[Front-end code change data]

━━━━━━━━━━━━━━━━━━━━

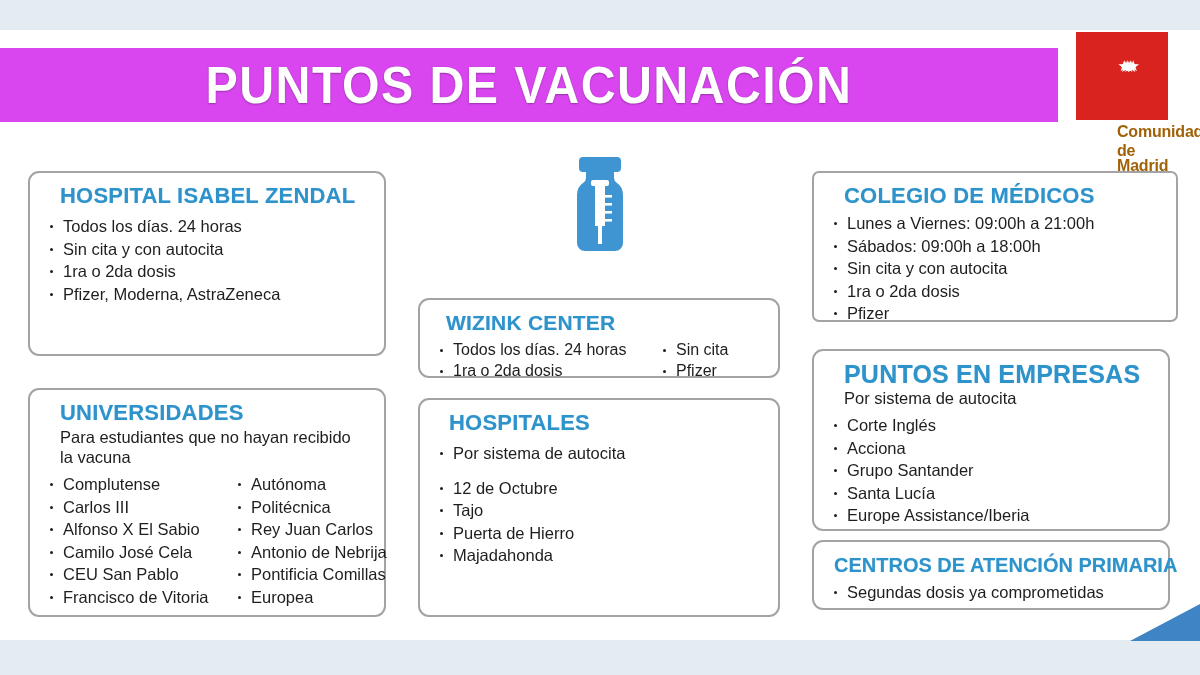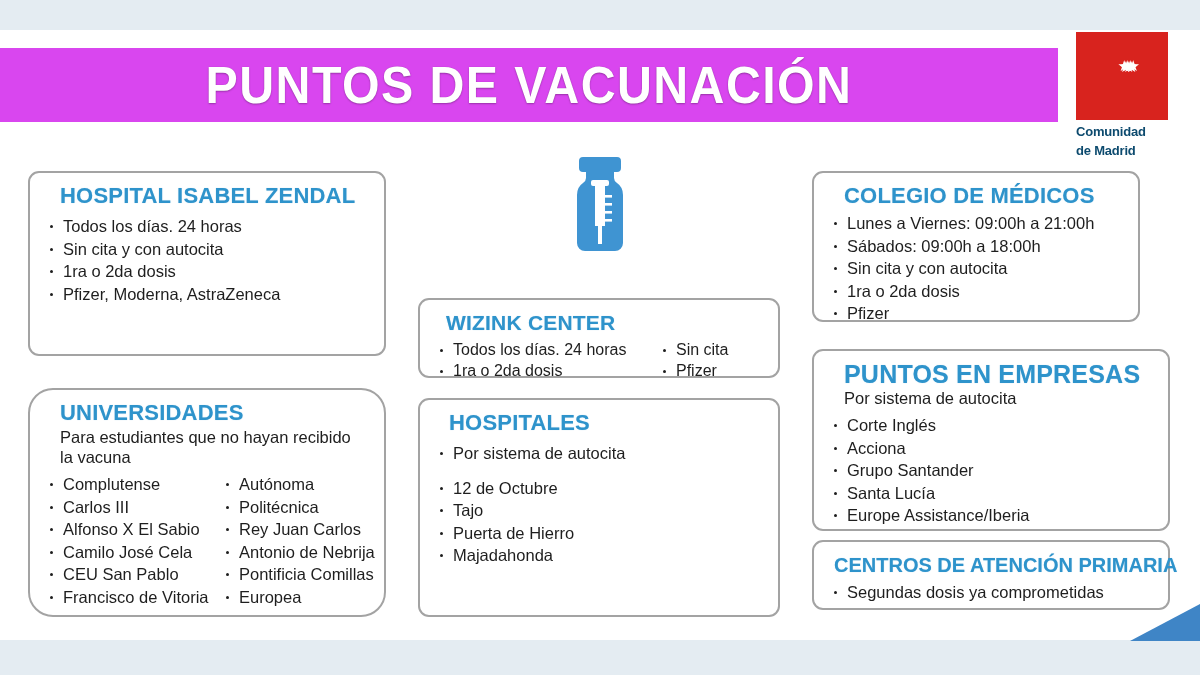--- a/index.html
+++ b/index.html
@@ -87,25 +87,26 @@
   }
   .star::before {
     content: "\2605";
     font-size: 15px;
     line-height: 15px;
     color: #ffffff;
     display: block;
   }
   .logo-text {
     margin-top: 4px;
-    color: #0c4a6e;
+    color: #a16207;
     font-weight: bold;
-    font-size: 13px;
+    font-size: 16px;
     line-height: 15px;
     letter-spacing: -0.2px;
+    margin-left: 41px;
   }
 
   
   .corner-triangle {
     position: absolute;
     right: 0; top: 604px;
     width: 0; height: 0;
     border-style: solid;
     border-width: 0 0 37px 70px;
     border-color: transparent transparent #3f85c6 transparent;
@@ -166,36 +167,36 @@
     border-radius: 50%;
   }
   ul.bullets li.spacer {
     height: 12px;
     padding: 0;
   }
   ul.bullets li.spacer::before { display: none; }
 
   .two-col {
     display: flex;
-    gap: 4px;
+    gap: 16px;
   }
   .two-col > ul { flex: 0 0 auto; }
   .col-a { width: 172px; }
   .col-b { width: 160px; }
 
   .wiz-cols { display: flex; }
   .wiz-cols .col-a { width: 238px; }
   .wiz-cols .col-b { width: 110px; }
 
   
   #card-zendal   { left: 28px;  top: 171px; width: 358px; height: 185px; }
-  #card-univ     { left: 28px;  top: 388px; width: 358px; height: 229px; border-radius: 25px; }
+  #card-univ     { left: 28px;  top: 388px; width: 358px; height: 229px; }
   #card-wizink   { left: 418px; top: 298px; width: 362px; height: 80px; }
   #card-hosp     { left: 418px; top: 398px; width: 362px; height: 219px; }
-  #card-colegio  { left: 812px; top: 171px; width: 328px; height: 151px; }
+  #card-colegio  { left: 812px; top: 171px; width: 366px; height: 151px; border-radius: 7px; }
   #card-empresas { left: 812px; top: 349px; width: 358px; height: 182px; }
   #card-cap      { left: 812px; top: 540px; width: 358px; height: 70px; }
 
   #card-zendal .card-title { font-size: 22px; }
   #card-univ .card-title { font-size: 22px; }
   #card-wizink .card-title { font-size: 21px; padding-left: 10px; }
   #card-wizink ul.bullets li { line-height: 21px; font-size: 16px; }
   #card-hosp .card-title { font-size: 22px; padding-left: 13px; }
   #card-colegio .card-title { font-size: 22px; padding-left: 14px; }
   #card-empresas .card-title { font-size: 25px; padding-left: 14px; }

━━━━━━━━━━━━━━━━━━━━

Above are the records; from them, give again exactly the lines from the one containing "color: #ffffff;" to the one containing "21px; padding-left: 10px;", both lines included, and nothing more.

**OUTPUT:**
     color: #ffffff;
     display: block;
   }
   .logo-text {
     margin-top: 4px;
-    color: #0c4a6e;
+    color: #a16207;
     font-weight: bold;
-    font-size: 13px;
+    font-size: 16px;
     line-height: 15px;
     letter-spacing: -0.2px;
+    margin-left: 41px;
   }
 
   
   .corner-triangle {
     position: absolute;
     right: 0; top: 604px;
     width: 0; height: 0;
     border-style: solid;
     border-width: 0 0 37px 70px;
     border-color: transparent transparent #3f85c6 transparent;
@@ -166,36 +167,36 @@
     border-radius: 50%;
   }
   ul.bullets li.spacer {
     height: 12px;
     padding: 0;
   }
   ul.bullets li.spacer::before { display: none; }
 
   .two-col {
     display: flex;
-    gap: 4px;
+    gap: 16px;
   }
   .two-col > ul { flex: 0 0 auto; }
   .col-a { width: 172px; }
   .col-b { width: 160px; }
 
   .wiz-cols { display: flex; }
   .wiz-cols .col-a { width: 238px; }
   .wiz-cols .col-b { width: 110px; }
 
   
   #card-zendal   { left: 28px;  top: 171px; width: 358px; height: 185px; }
-  #card-univ     { left: 28px;  top: 388px; width: 358px; height: 229px; border-radius: 25px; }
+  #card-univ     { left: 28px;  top: 388px; width: 358px; height: 229px; }
   #card-wizink   { left: 418px; top: 298px; width: 362px; height: 80px; }
   #card-hosp     { left: 418px; top: 398px; width: 362px; height: 219px; }
-  #card-colegio  { left: 812px; top: 171px; width: 328px; height: 151px; }
+  #card-colegio  { left: 812px; top: 171px; width: 366px; height: 151px; border-radius: 7px; }
   #card-empresas { left: 812px; top: 349px; width: 358px; height: 182px; }
   #card-cap      { left: 812px; top: 540px; width: 358px; height: 70px; }
 
   #card-zendal .card-title { font-size: 22px; }
   #card-univ .card-title { font-size: 22px; }
   #card-wizink .card-title { font-size: 21px; padding-left: 10px; }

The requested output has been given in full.